In whatever way he saw fit.
Anyway …
Model prisoners wanted to be rehabilitated, so Avery had signed up for countless classes, workshops, and courses over the years. He now had assorted diplomas, a GCSE in maths, A-levels in English, art, and biology, a bluffer’s knowledge of psychiatry, and a certificate of competence in first aid.
And it was all paying off. Two years earlier his first parole review had approved his transfer from the high-security Heavitree to Longmoor Prison on Dartmoor. Even Avery had been surprised. He had hoped but never really expected that his apparent devotion to rehabilitation would achieve the desired aims. It was shocking really, thought Av
ery at the time. If he’d been anyone but himself, he’d have been up in arms about it. Of course, a recommendation that he could be trusted not to escape from a lower-security prison was not the same as the parole board actually approving his release after his twenty-year tariff had been served. But it was a very good start.
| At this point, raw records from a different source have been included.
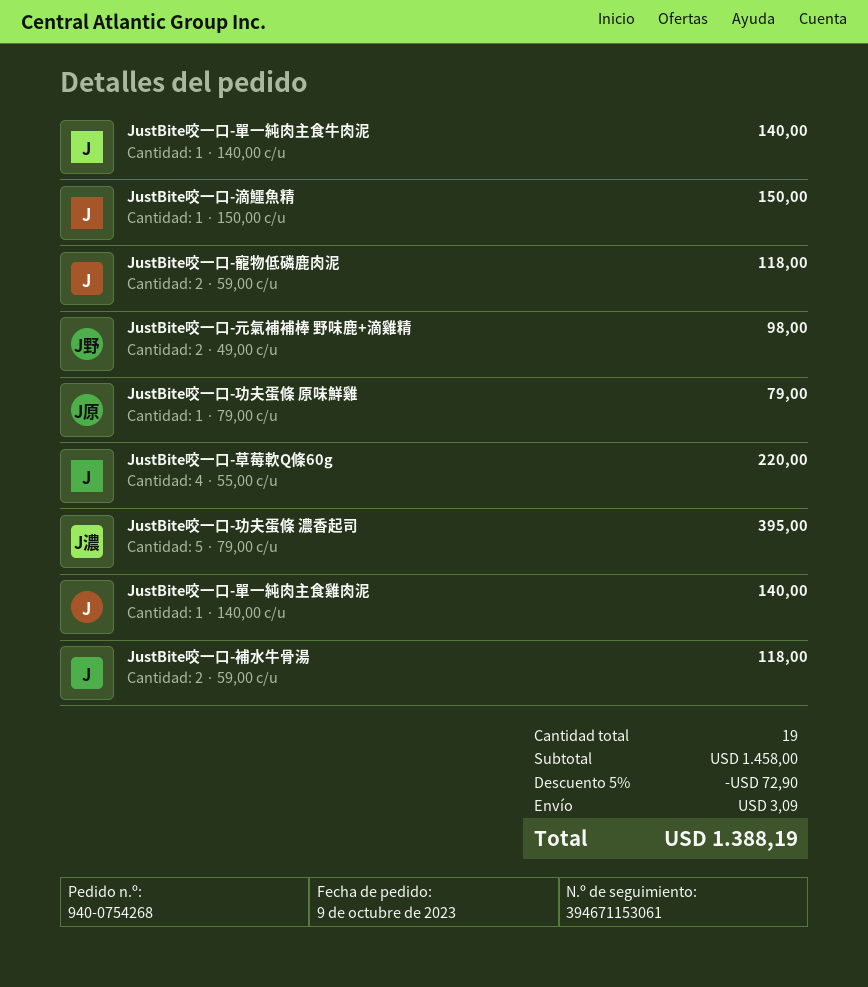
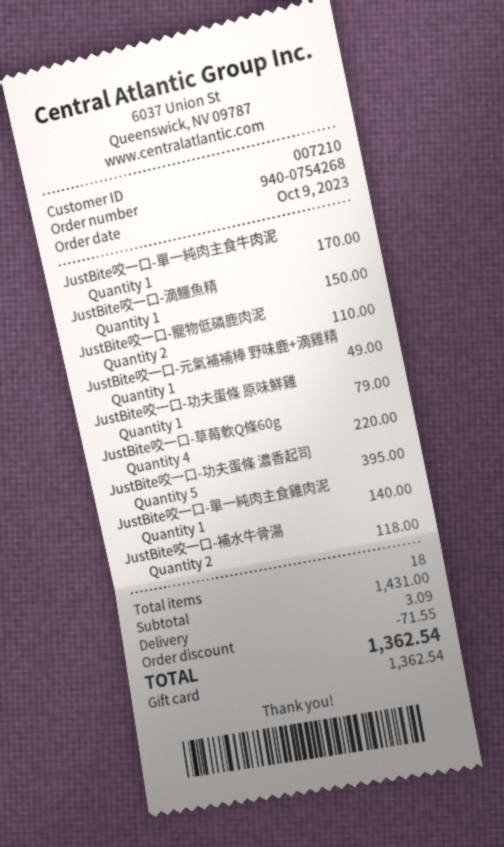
JustBite咬一口-單一純肉主食牛肉泥: 1 for 140.00 -> 1 for 170.00
JustBite咬一口-寵物低磷鹿肉泥: 2 for 118.00 -> 2 for 110.00
JustBite咬一口-元氣補補棒 野味鹿+滴雞精: 2 for 98.00 -> 1 for 49.00
total quantity: 19 -> 18
subtotal: 1458.00 -> 1431.00
discount: 72.90 -> 71.55
total: 1388.19 -> 1362.54

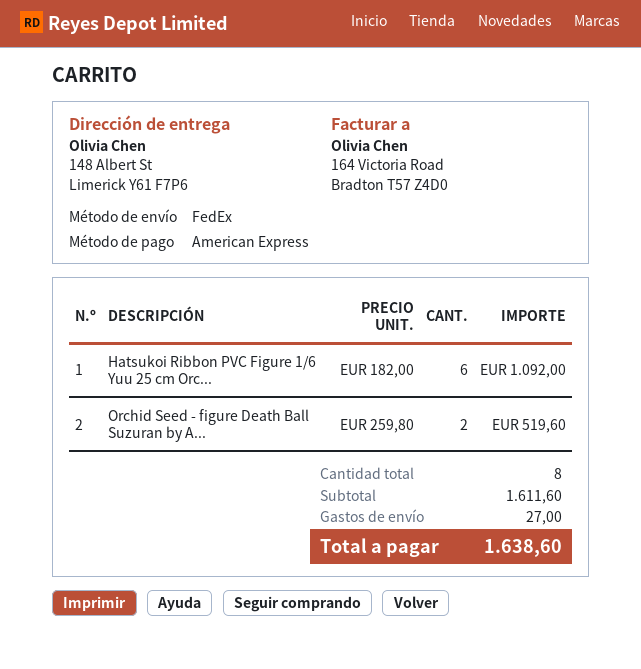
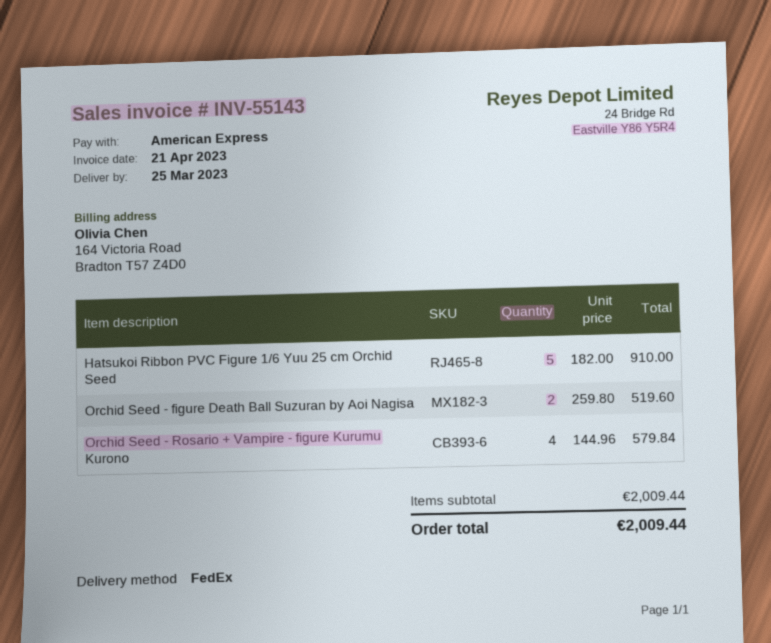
Hatsukoi Ribbon PVC Figure 1/6 Yuu 25 cm Orc...: 6 x 182.00 = 1092.00 -> 5 x 182.00 = 910.00
Orchid Seed - Rosario + Vampire - figure Kurumu Kurono: none -> 4 x 144.96 = 579.84
subtotal: 1611.60 -> 2009.44
shipping: 27.00 -> none
total: 1638.60 -> 2009.44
Compared to Heavitree, Longmoor was a holiday camp. The Segregation Unit was freshly painted, the guards noticeably less oppressive, and the opportunities for reintegration activities were even better, so he’d done a course in plumbing too.
He’d really surprised himself, though, with a natural aptitude for carpentry.
Avery found he loved everything about wood. The dry smell of sawdust, the soft warmth of the grain, the near-alchemic transformation from plank to table, plank to chair, plank to bench. Most of all, he loved the hours he could spend sanding and shaping with relatively little input from his brain, which therefore left him free to think, even while he earned kudos for working his way to rehabilitation, parole, and nirvana.
In the two years that Arnold Avery had been taking carpentry, he’d made six benches. His first was an uninspiring two-seater with ugly dowel joints; his most recent was a handsome six-foot three-seater with bevelled struts, curved, figure-hugging backrest, and almost invisible dovetails.
Now, as he worked on his seventh bench, sanding patiently, Avery let his mind drift gently off to Exmoor.
Avery could almost smell the moor. The rich, damp soil and the fragrant heather, combined with the faint odor of manure from the deer and ponies and sheep.